Though Nino is affectionate toward his undersized and precocious brother, his actions to him are not protective. He promises to visit frequently to bring money and toys while the family is starving physically and emotionally, but rarely does. During one of his infrequent visits, he takes him to his guerrilla camp for the day, where in the course of a few hours, the three-year-old Useppe watches Nino participate in a raid that kills three German soldiers, and rides home on a pack mule that is also carrying a hidden cache of grenades. With the retreat of the Nazis in late 1944 and the arrival of American forces, the narrative shifts from emphasizing the physical dangers of war to the psychological dangers of the post-war period, as the characters are exposed to increasingly horrifying images and stories of atrocities in the papers, and half-Jewish Ida is nearly paralyzed by racial paranoia and survivor's guilt. Nino continues to violently oppose the new governments, and is eventually killed fleeing the police while smuggling illegal guns into the country.

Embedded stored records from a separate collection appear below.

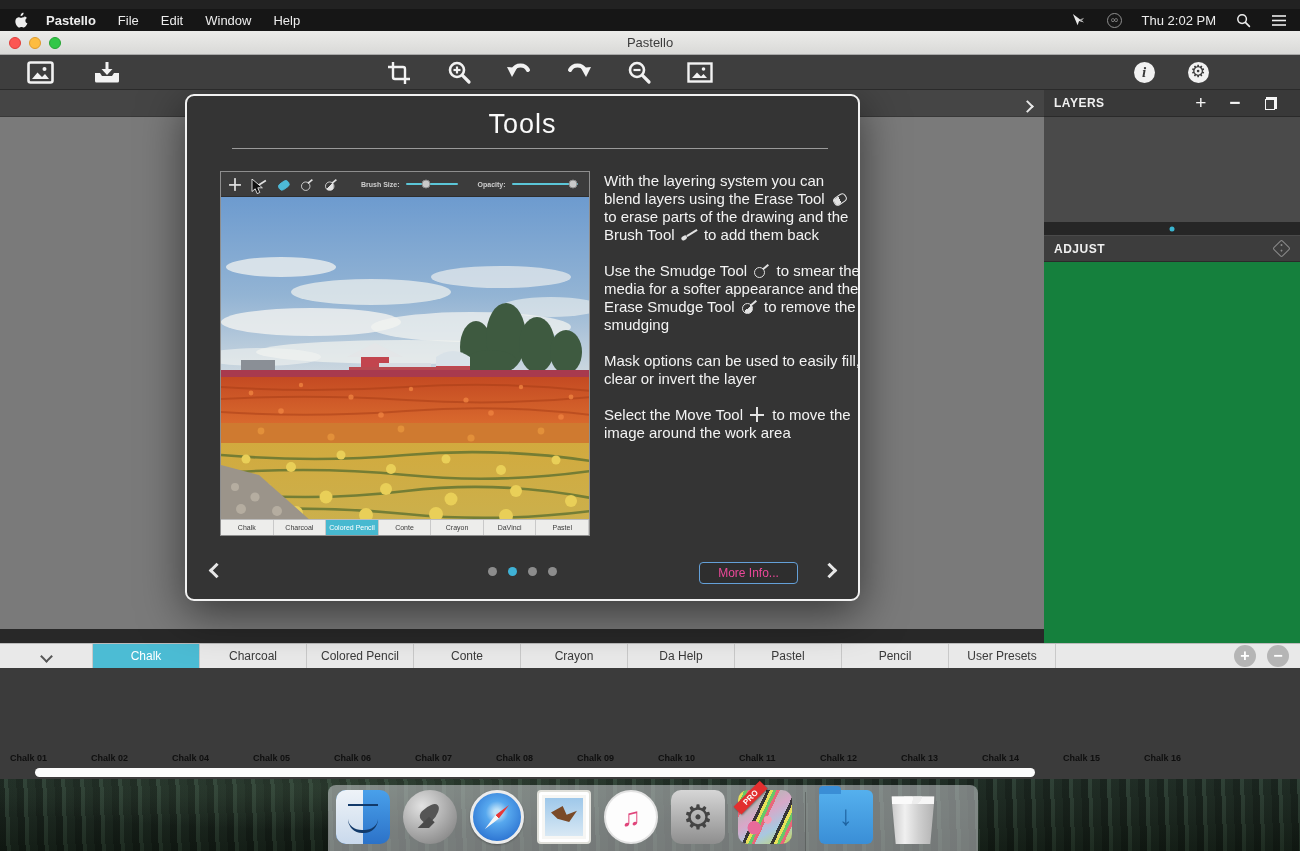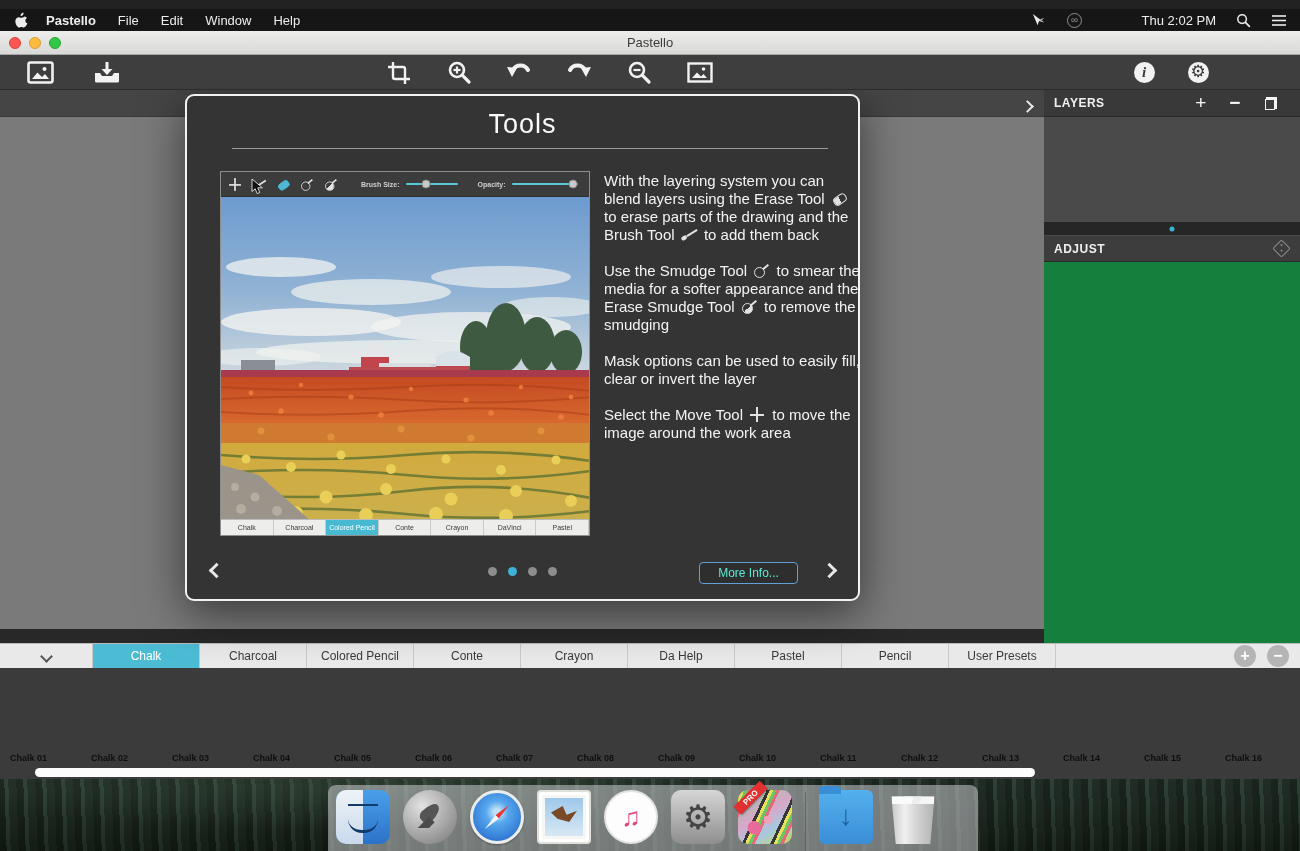"Thu 2:02 PM" .menubar .clock { margin-left: 40px -> none }
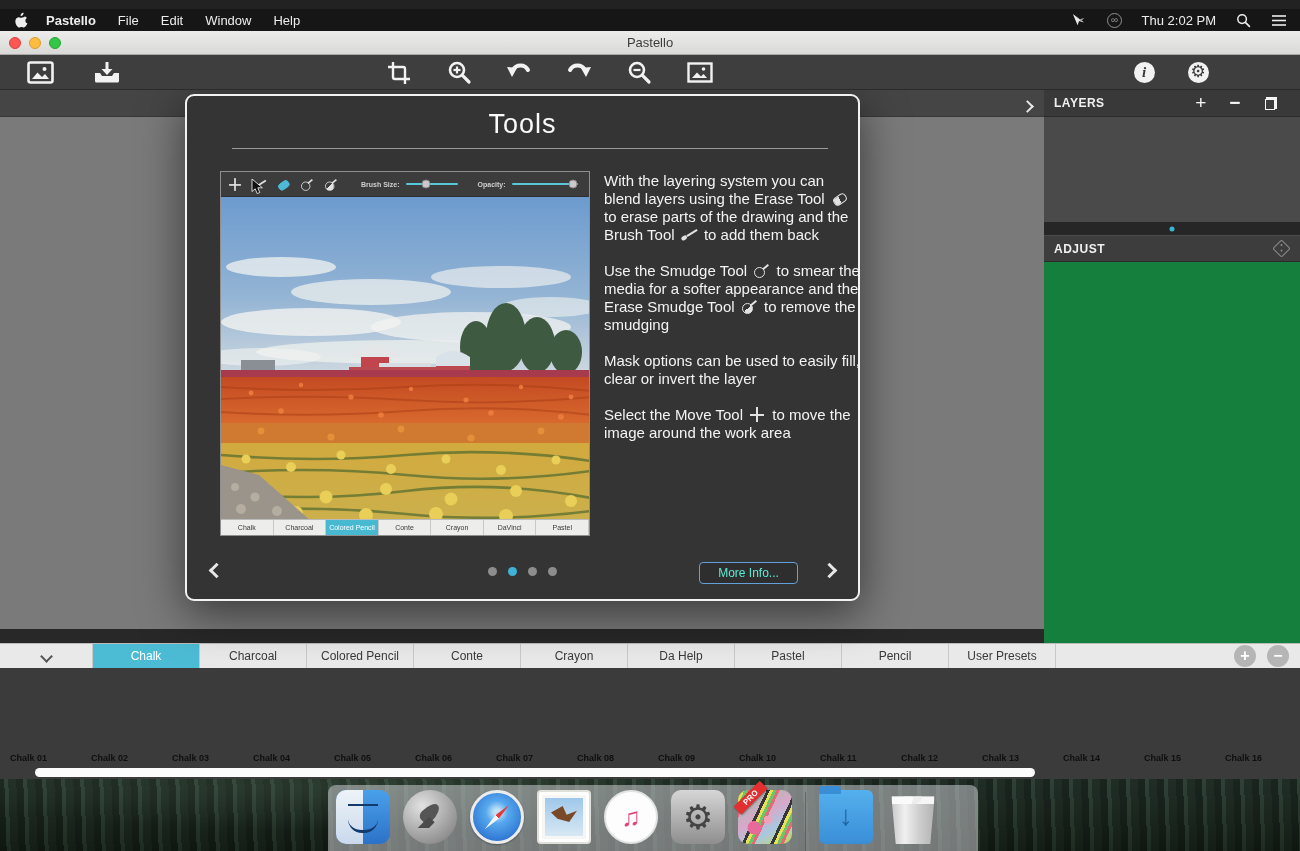"More Info..." .more-info { color: #5eead4 -> #ec4899 }
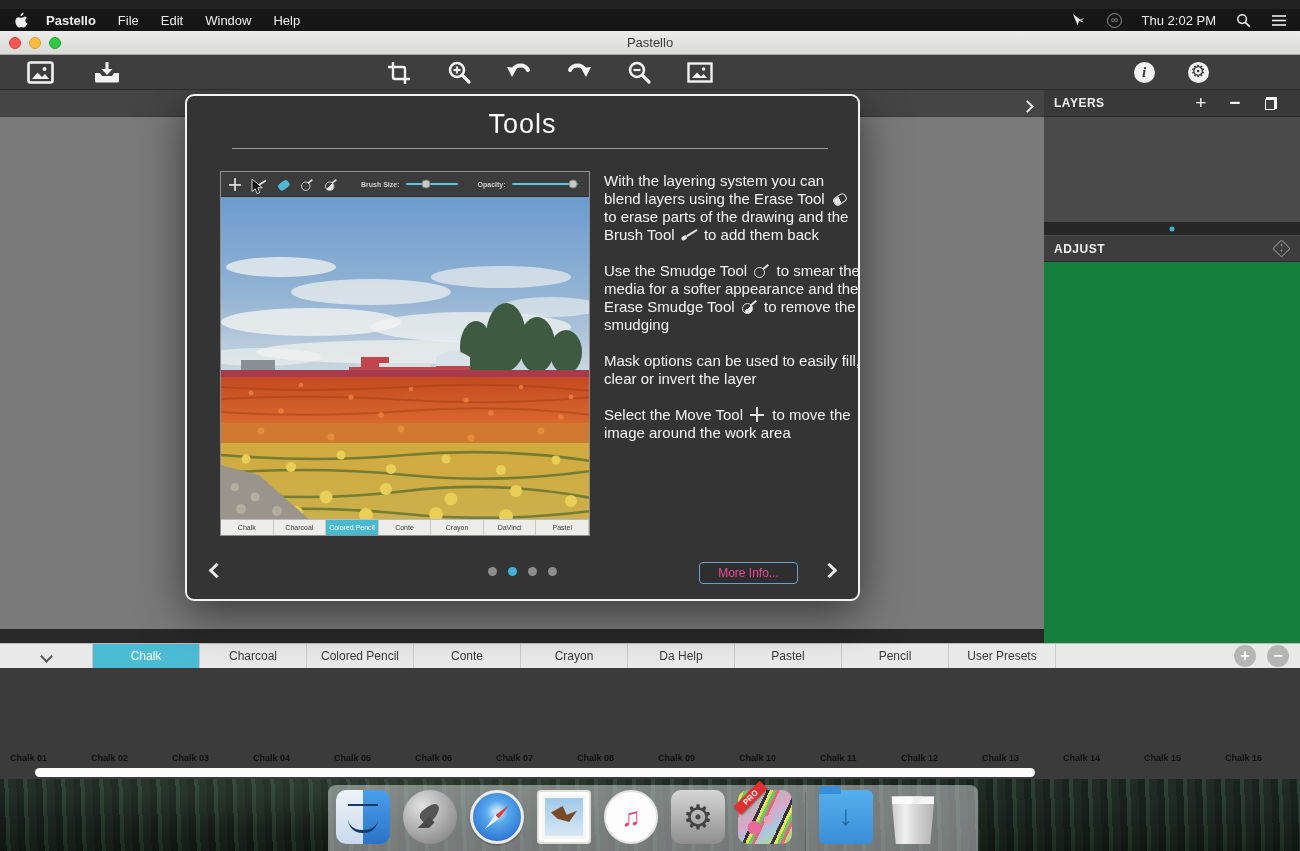"Chalk 03" span.thumb { html: <span> <span><span></span></span> <span>Chalk 03</span> </span> -> none }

The last quarter of the book takes place in 1947. Ida is so paranoid that she is barely able to attend her job as a first grade teacher, let alone teach effectively, and fears to seek medical help for Useppe and his increasing depression and epileptic attacks. Useppe, after throwing violent fits when forced to attend school, now spends his days exploring the forests on the outskirts of Rome with his dead brother's Maremma sheepdog Bella. There they meet 13-year-old boarding-school runaway Pietro Scimò, who survives off food, trinkets, and movie tickets given to him by "some faggots", and who tells them stories of fearsome pirates that live across the river from his abandoned hut. Useppe and Bella also frequently visit Davide, who is suffering schizophrenia-like symptoms after torture at the hands of the SS, and guilt for savagely killing an SS officer himself when he was briefly with Nino's guerrillas. In the longest section of the book, Useppe and Bella listen uncomprehendingly while Davide, self-medicating with morphine, expounds his anarchist philosophy to an indifferent audience in a San Lorenzo tavern. Waiting by the river for Scimò, Useppe suffers a seizure and falls in, but Bella rescues him from drowning. Going by Davide's apartment to visit, Useppe sees him in the early stages of a fatal overdose. Finally, again returning to the river Useppe believes a group of children are the pirates Scimò warned him about, begins to fight them, but then suffers a massive seizure. The children run off, and Bella runs back to Rome to fetch Ida. He is able to walk back home with them, but the next morning suffers a series of ultimately fatal seizure while Ida is at school. Racing home to find him already dead, Ida realizes that all human history and government is just a list of different methods for people to get away with murdering each other, before falling into a catatonic stupor in which she remains until her death nine years later.

==Critical reception==

When Elsa Morante published La Storia in 1974, it hit Italy like a storm, quickly becoming the most talked about book of the year.
In the first year, it sold, in Italy alone, a record 800,000 copies (at a time when a successful novel rarely sold more than 100,000 copies). La Storia became one of the few best-sellers written by a living author in the turbulent 1970s. It met with harsh criticism from leftist reviewers, who took issue with its stridently anti-establishmentarialist themes, though more sympathetic reviewers have said it "embodies the ideal literary work" of mid-20th century disillusionment.

==In popular culture==
La storia, a motion picture based on the novel, directed by Luigi Comencini and starring Claudia Cardinale, was produced in 1986.

La storia, an 8-episode television series, will premiere on Rai 1 on 8 January 2024.